━━ Dataset records ━━

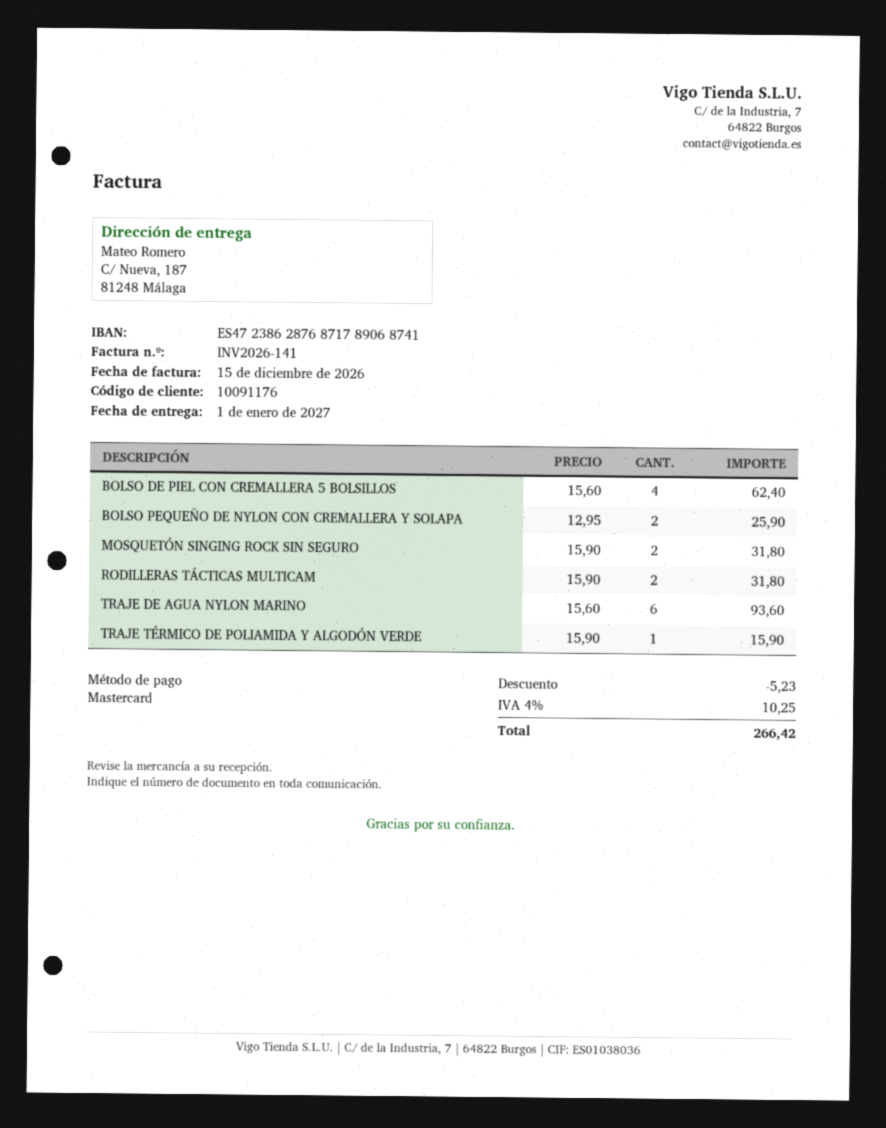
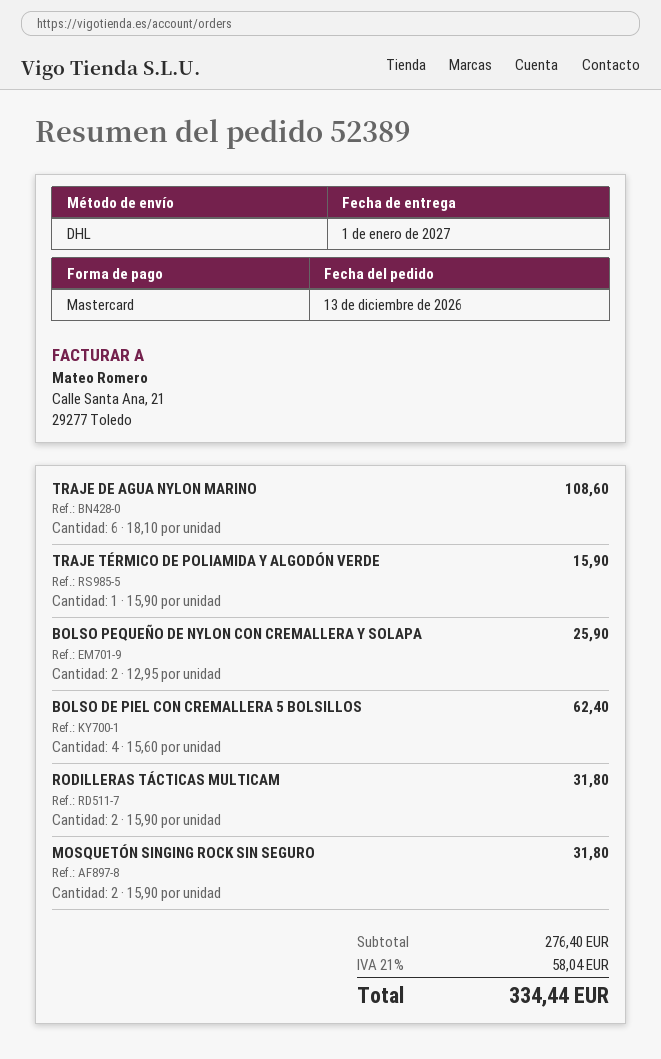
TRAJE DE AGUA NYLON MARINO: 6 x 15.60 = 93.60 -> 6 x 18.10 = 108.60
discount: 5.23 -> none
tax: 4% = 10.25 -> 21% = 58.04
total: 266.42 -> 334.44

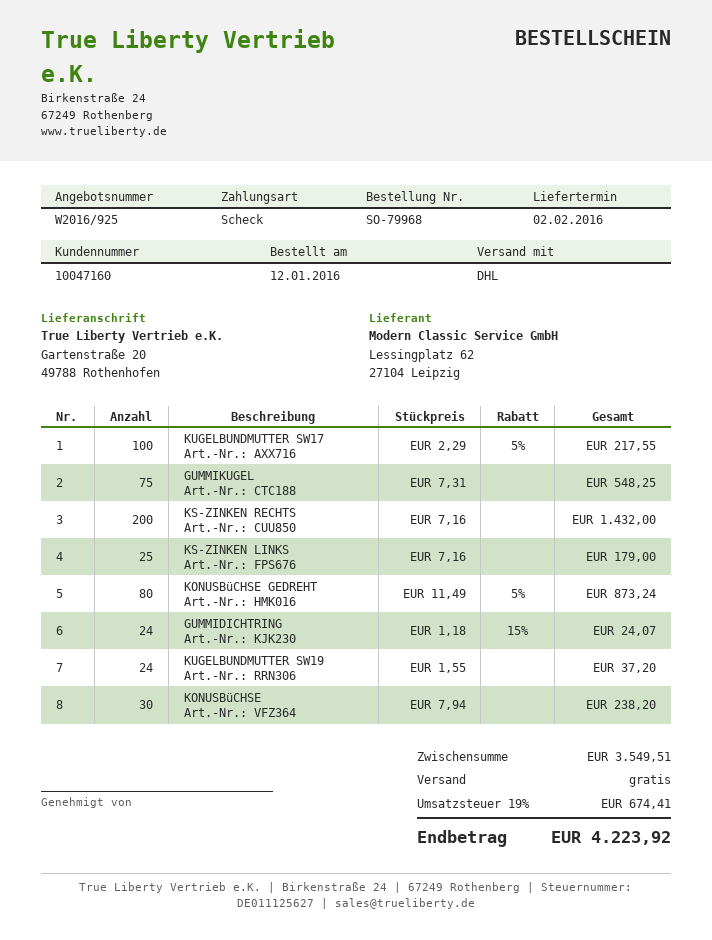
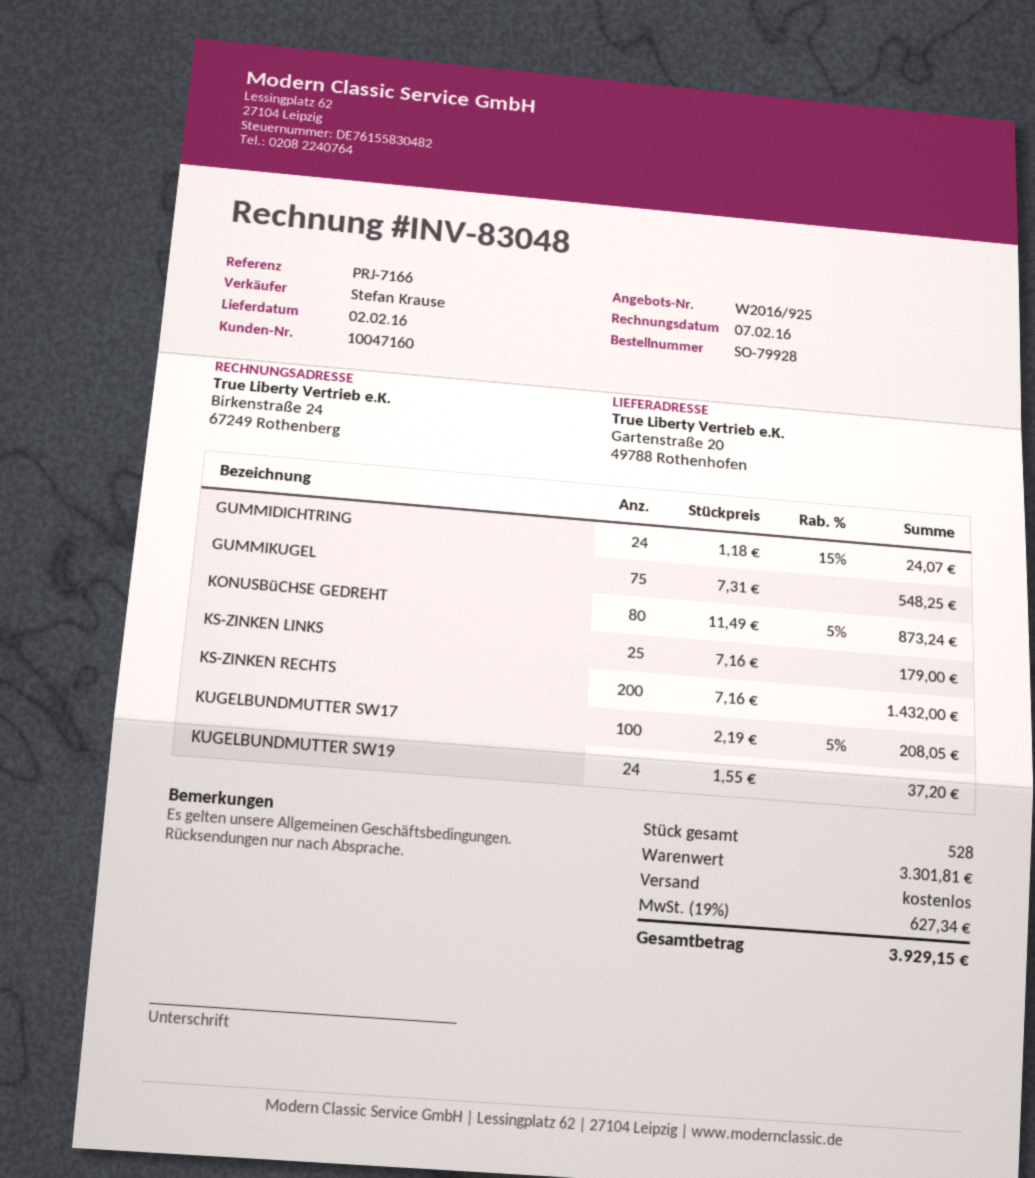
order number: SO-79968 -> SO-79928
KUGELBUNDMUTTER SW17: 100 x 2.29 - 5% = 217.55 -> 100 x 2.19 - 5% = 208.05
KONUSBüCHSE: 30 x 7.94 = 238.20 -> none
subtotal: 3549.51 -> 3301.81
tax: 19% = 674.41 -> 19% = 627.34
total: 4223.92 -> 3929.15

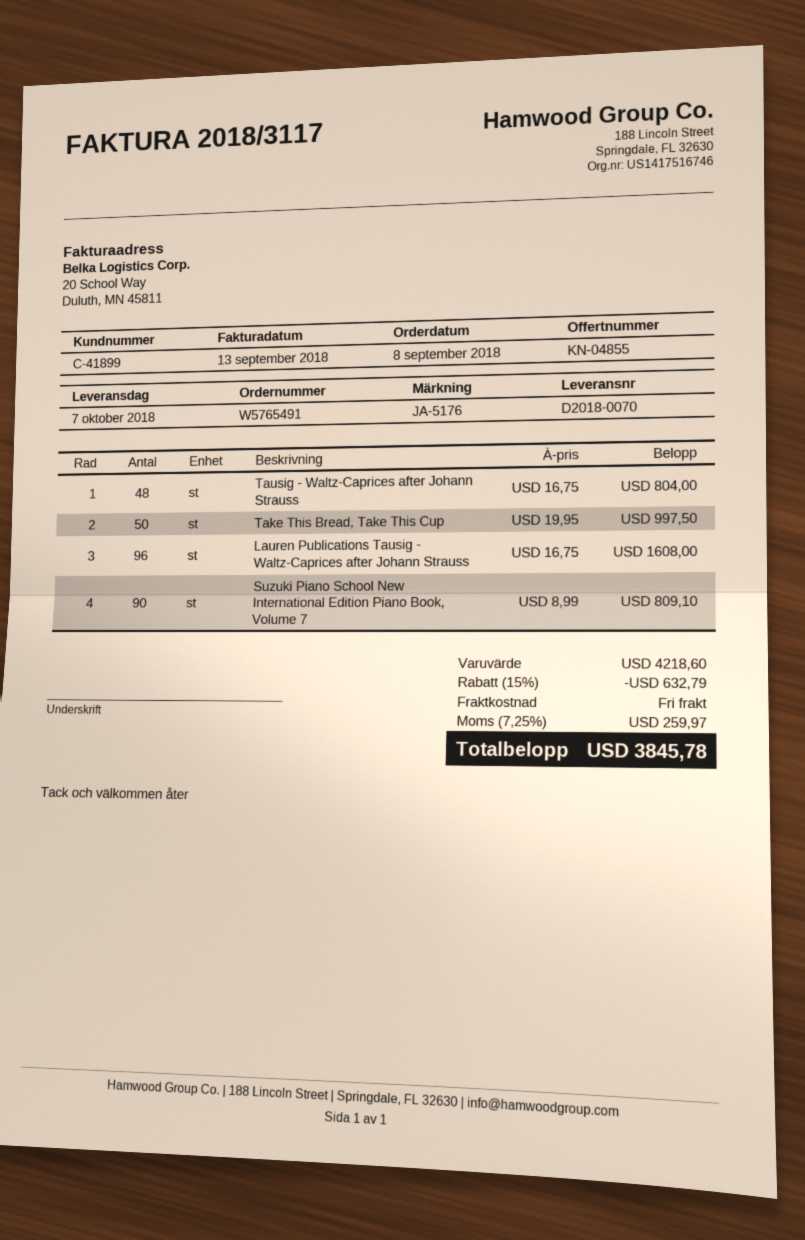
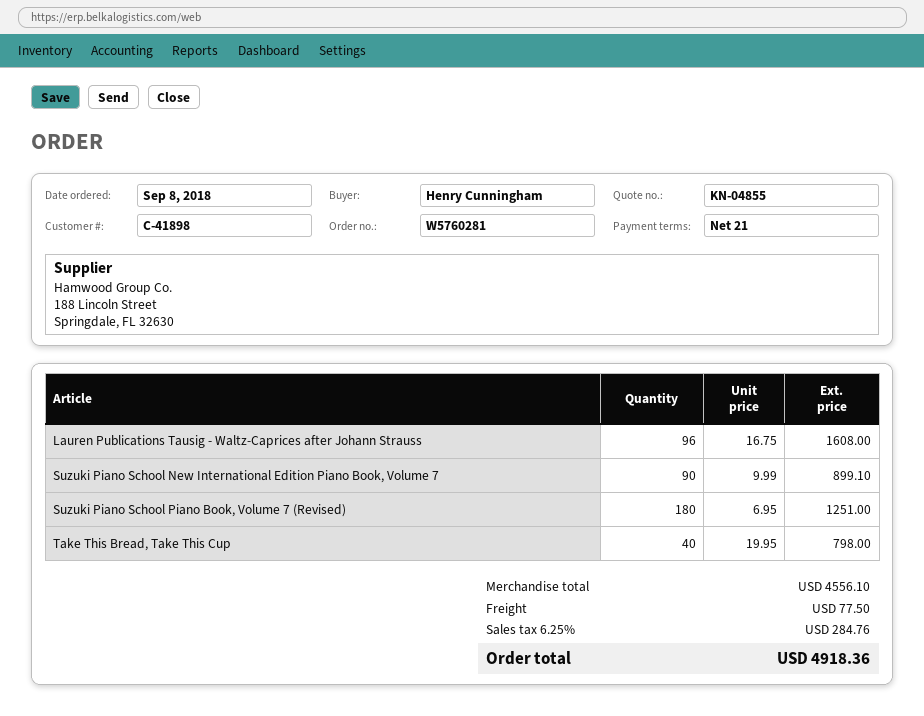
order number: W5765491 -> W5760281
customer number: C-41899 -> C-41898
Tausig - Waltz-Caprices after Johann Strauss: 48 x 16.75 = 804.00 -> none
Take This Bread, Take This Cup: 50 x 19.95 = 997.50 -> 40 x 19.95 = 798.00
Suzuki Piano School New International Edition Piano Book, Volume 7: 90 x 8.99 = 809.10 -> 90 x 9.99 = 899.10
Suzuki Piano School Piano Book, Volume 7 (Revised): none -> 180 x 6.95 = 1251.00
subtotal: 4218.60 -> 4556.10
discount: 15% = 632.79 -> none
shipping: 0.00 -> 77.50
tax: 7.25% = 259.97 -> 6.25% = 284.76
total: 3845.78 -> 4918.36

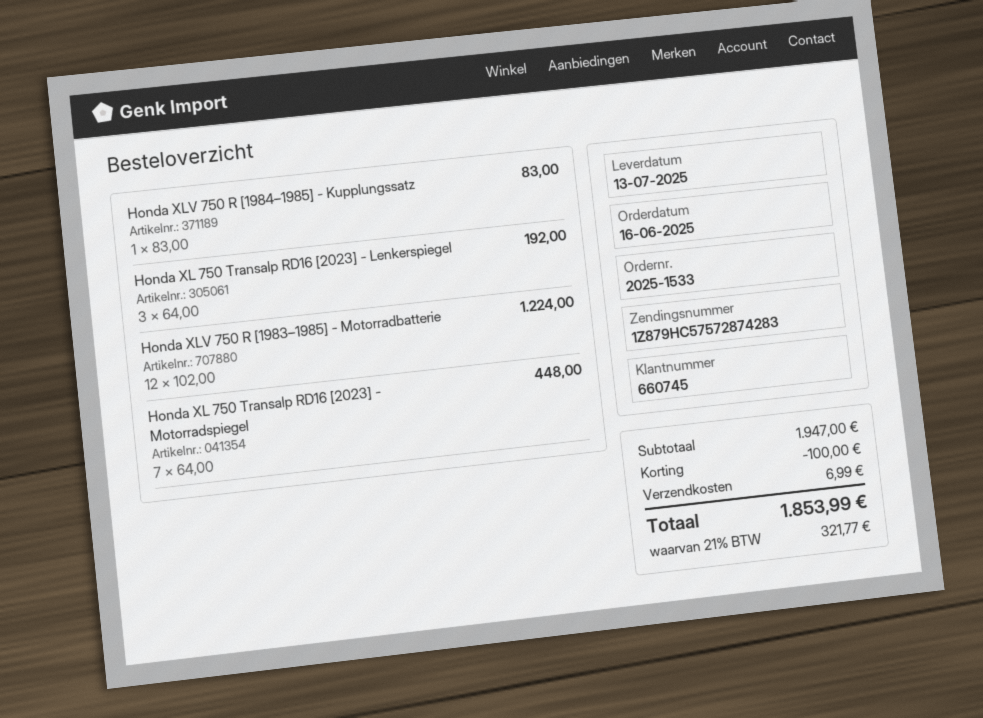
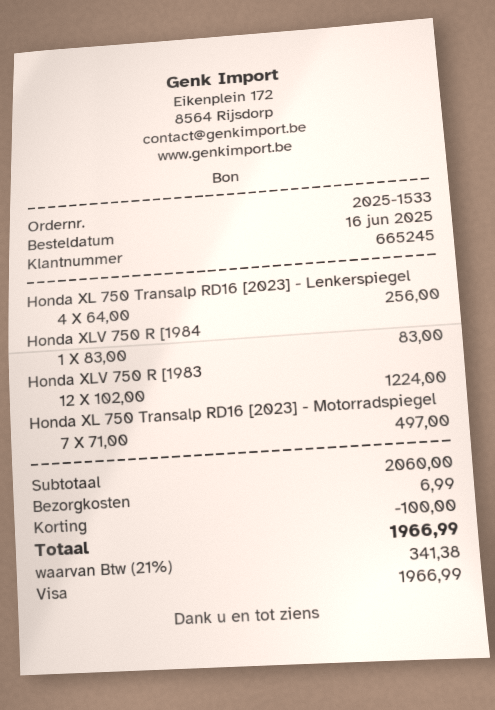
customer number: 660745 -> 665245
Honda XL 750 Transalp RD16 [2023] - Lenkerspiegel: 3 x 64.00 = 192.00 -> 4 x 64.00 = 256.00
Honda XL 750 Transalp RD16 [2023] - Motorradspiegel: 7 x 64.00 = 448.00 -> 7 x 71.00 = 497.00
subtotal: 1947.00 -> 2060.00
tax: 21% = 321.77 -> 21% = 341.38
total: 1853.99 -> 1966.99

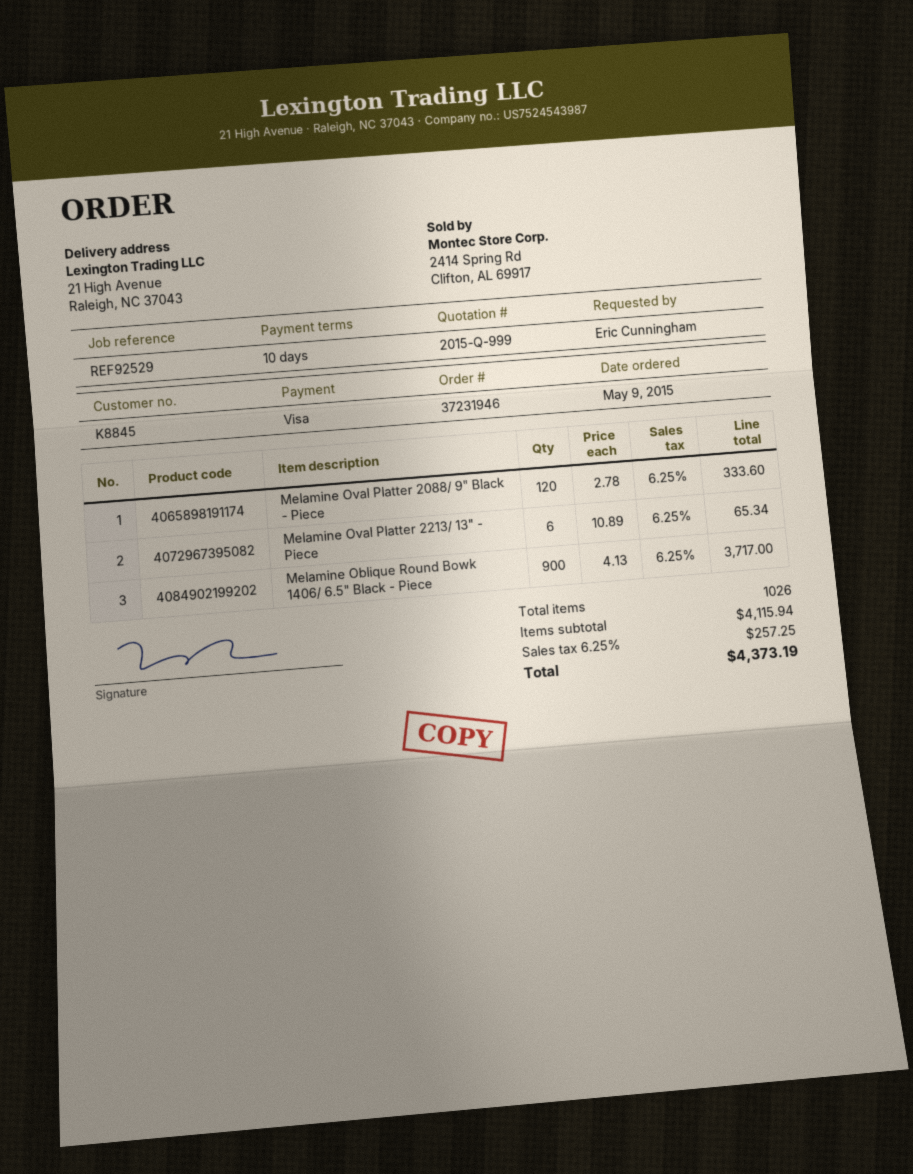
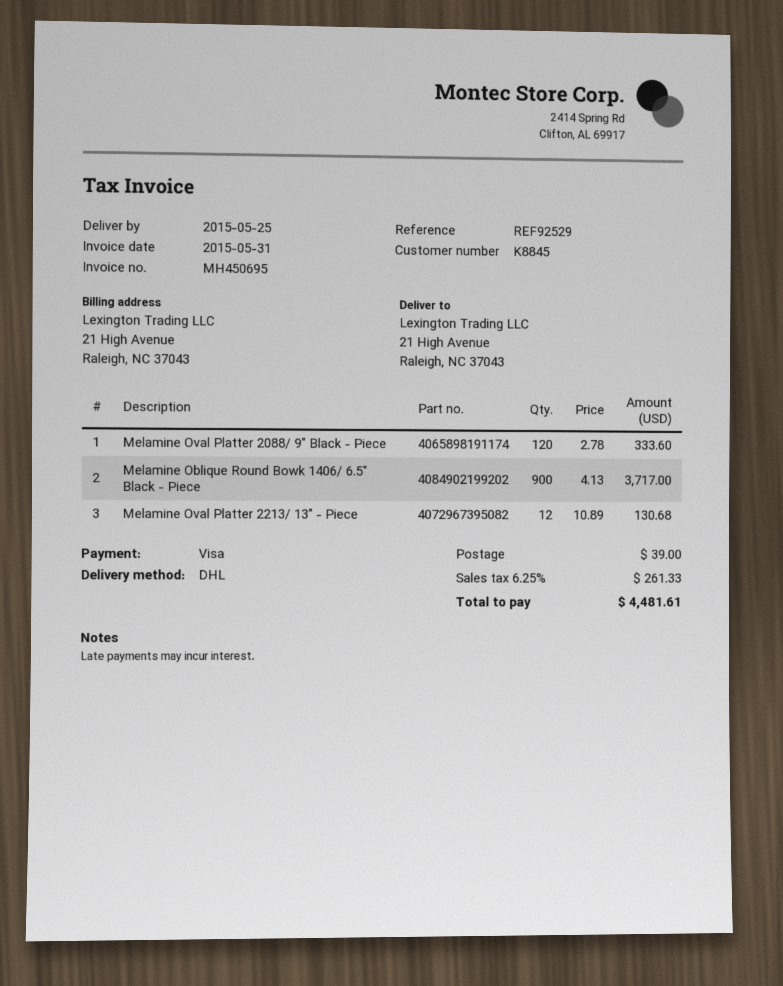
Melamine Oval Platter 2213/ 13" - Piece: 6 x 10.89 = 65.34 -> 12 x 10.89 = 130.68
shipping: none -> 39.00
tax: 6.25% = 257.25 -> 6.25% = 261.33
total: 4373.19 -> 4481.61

━━━

* _Instructions to follow_
Every line above should be returned word for word, with the pictures left behind.

* _Answer box_
TRAJE DE AGUA NYLON MARINO: 6 x 15.60 = 93.60 -> 6 x 18.10 = 108.60
discount: 5.23 -> none
tax: 4% = 10.25 -> 21% = 58.04
total: 266.42 -> 334.44

order number: SO-79968 -> SO-79928
KUGELBUNDMUTTER SW17: 100 x 2.29 - 5% = 217.55 -> 100 x 2.19 - 5% = 208.05
KONUSBüCHSE: 30 x 7.94 = 238.20 -> none
subtotal: 3549.51 -> 3301.81
tax: 19% = 674.41 -> 19% = 627.34
total: 4223.92 -> 3929.15

order number: W5765491 -> W5760281
customer number: C-41899 -> C-41898
Tausig - Waltz-Caprices after Johann Strauss: 48 x 16.75 = 804.00 -> none
Take This Bread, Take This Cup: 50 x 19.95 = 997.50 -> 40 x 19.95 = 798.00
Suzuki Piano School New International Edition Piano Book, Volume 7: 90 x 8.99 = 809.10 -> 90 x 9.99 = 899.10
Suzuki Piano School Piano Book, Volume 7 (Revised): none -> 180 x 6.95 = 1251.00
subtotal: 4218.60 -> 4556.10
discount: 15% = 632.79 -> none
shipping: 0.00 -> 77.50
tax: 7.25% = 259.97 -> 6.25% = 284.76
total: 3845.78 -> 4918.36

customer number: 660745 -> 665245
Honda XL 750 Transalp RD16 [2023] - Lenkerspiegel: 3 x 64.00 = 192.00 -> 4 x 64.00 = 256.00
Honda XL 750 Transalp RD16 [2023] - Motorradspiegel: 7 x 64.00 = 448.00 -> 7 x 71.00 = 497.00
subtotal: 1947.00 -> 2060.00
tax: 21% = 321.77 -> 21% = 341.38
total: 1853.99 -> 1966.99

Melamine Oval Platter 2213/ 13" - Piece: 6 x 10.89 = 65.34 -> 12 x 10.89 = 130.68
shipping: none -> 39.00
tax: 6.25% = 257.25 -> 6.25% = 261.33
total: 4373.19 -> 4481.61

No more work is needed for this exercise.